Another new student starts next week. Short on details at this point. So, here are the players in our great drama (some of whom you may recognize from last year):

Math Major
Head Ache
Let's Ride Bikes!
Miss Popularity
Fake Gangsta (formerly C)
Trains! (formerly RB)
School Much?
New student- as yet without a blog name

w/ Interrupt & Wrestler as assistants and me as myself.

Stay tuned for the further adventures of me and "the bad kids".

Tuesday, September 04, 2007

The R Word

Some of my otherwise brilliant friends use the word retarded as a pejorative. Many of my students do the same. A couple of years ago I tried to figure out a way to get folks to stop saying it. I first decided to reply to, "That's retarded" with, "Like my brother?" The problem being that I don't have a brother who identifies as retarded - in fact, I don't have a brother at all - and using, "Like my sister?" would have felt weird since I do, in fact, have sisters. I also thought being disingenuous was probably not the best approach. So I've started using, "Like my students?" That worked for a little while because I did teach a weekly literacy class with students identified as mentally retarded when I was teaching in NYC. Now that I'm a special education teacher out in Oregon, I don't actually work with students labeled mentally retarded. I've still been saying, "Like my students?" though because it's easier than saying, "I really wish you wouldn't use that word because it's offensive." Of course, the latter doesn't ruin anyone's day whereas a few times I've dropped "Like my students?" on someone I didn't know well and it really bummed them out and made me seem like a jerk. I don't mind coming across as a jerk for a good cause but I think it was mostly counterproductive. So I may be forced to be all mature about it rather than snarky.

Of course, none of this works with my students who say the R word all the time. They also say, "That's gay" constantly. However, given that my students have a host of problems I generally don't make an issue out of their use of either of these words as epithets. There are bigger (tofu) fish to fry, as it were.

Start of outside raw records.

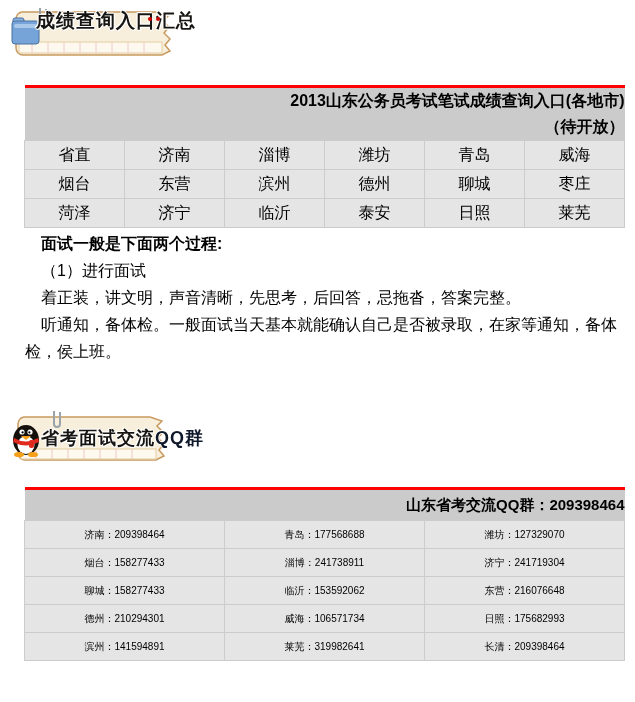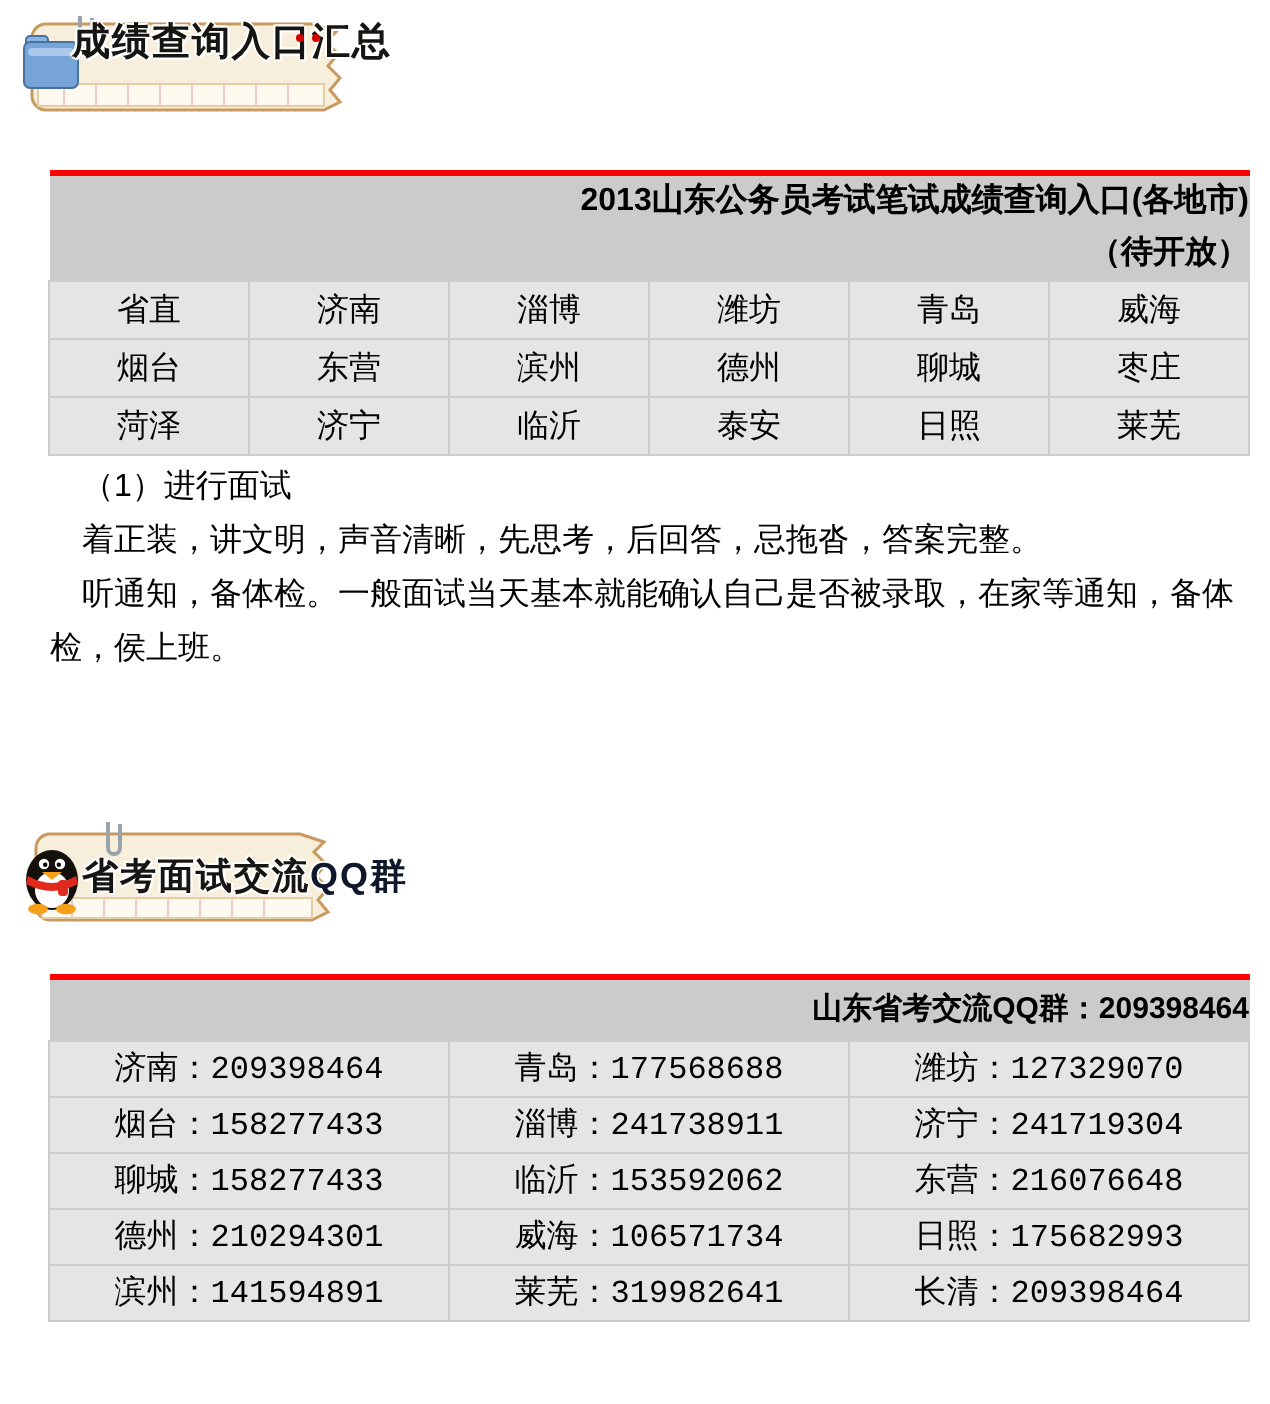--- a/index.html
+++ b/index.html
@@ -121,6 +121,7 @@
 </table>
 
 <div id="article">
+  <p class="lead">面试一般是下面两个过程:</p>
   <p>（1）进行面试</p>
   <p>着正装，讲文明，声音清晰，先思考，后回答，忌拖沓，答案完整。</p>
   <p>听通知，备体检。一般面试当天基本就能确认自己是否被录取，在家等通知，备体检，侯上班。</p>

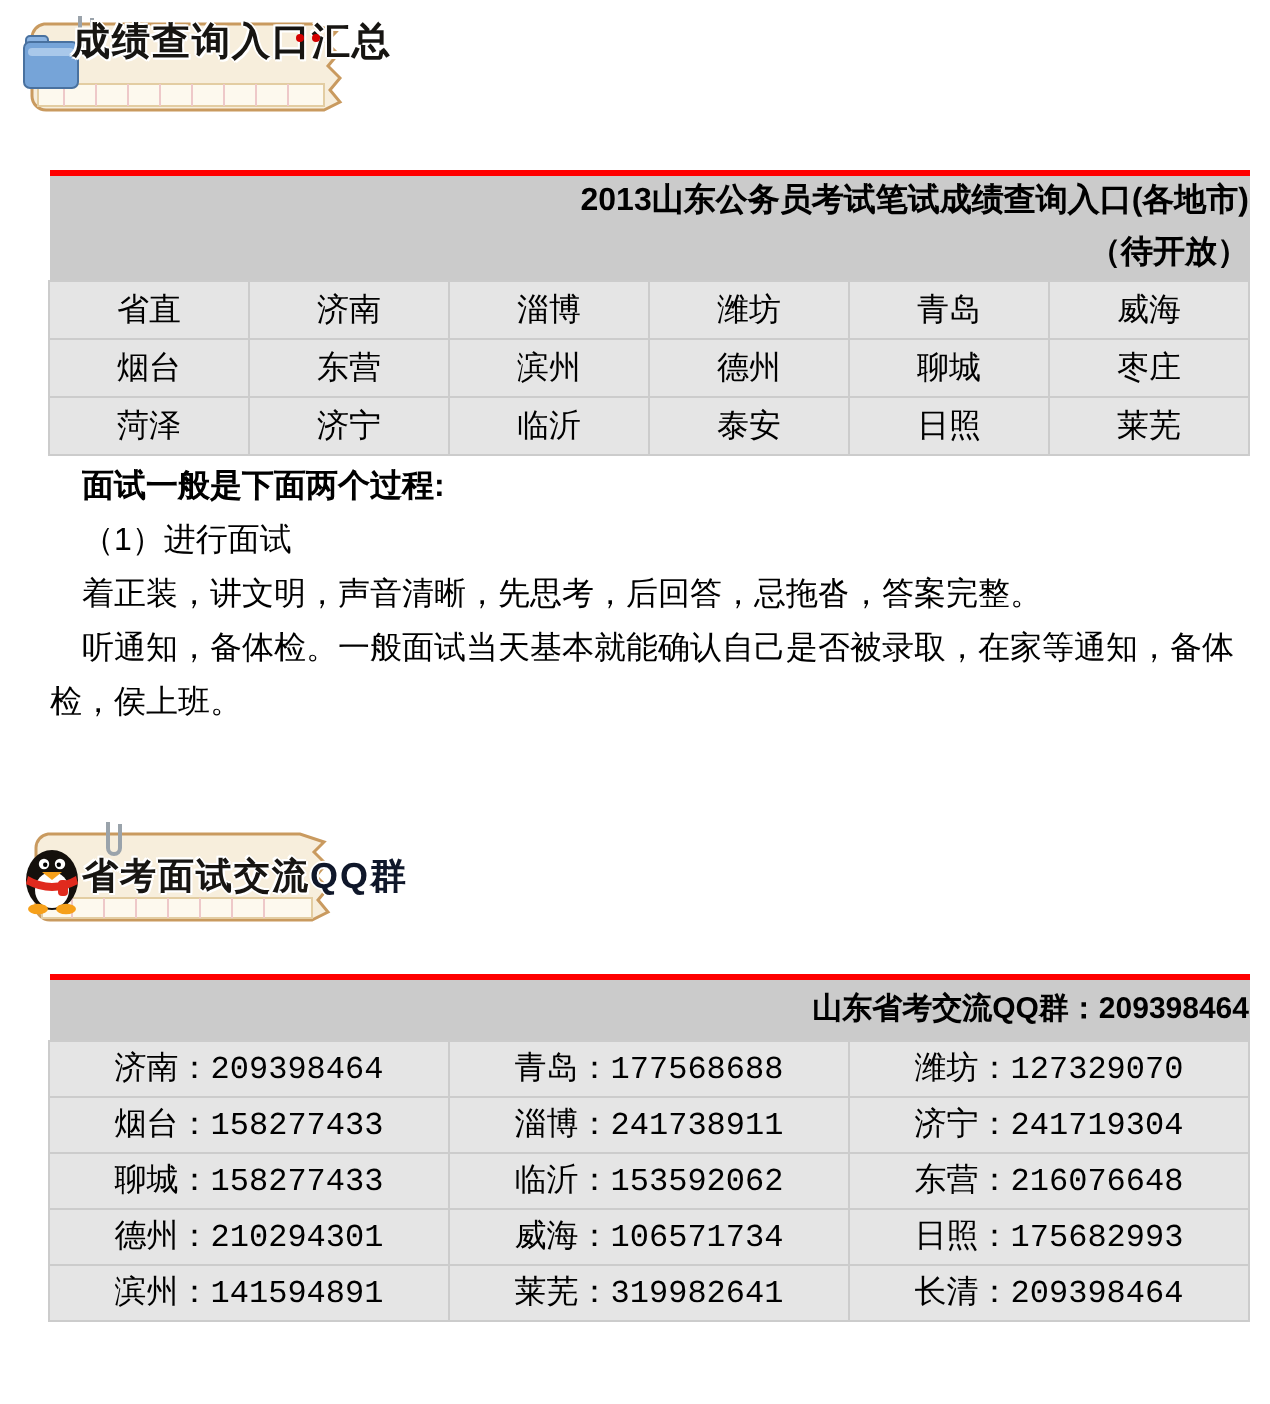--- a/index.html
+++ b/index.html
@@ -41,7 +41,7 @@
     font-size:16px;font-weight:normal;padding:0;
   }
   #score-table td{height:28px;}
-  #qq-table td{height:27px;font-size:16px;font-family:Liberation Mono, monospace;}
+  #qq-table td{height:27px;font-size:10px;}
 
   
   #article{position:absolute;left:25px;top:230px;width:600px;font-size:16px;line-height:27px;}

I think I should point out that being literally retarded - slower or delayed when compared to the average - is mostly irrelevant much like being black or gay. But when we say, "That's retarded" or "That's gay" when we mean "That's really dumb" or "That's really uncool" there is no difference from saying "That's black" to mean someone about being really athletic but prone to crime and poor in academics or saying you're going to Jew someone down in order to get a better purchase price for something. So using those words as insults is insulting the millions of people who use those same words to describe themselves. You dig?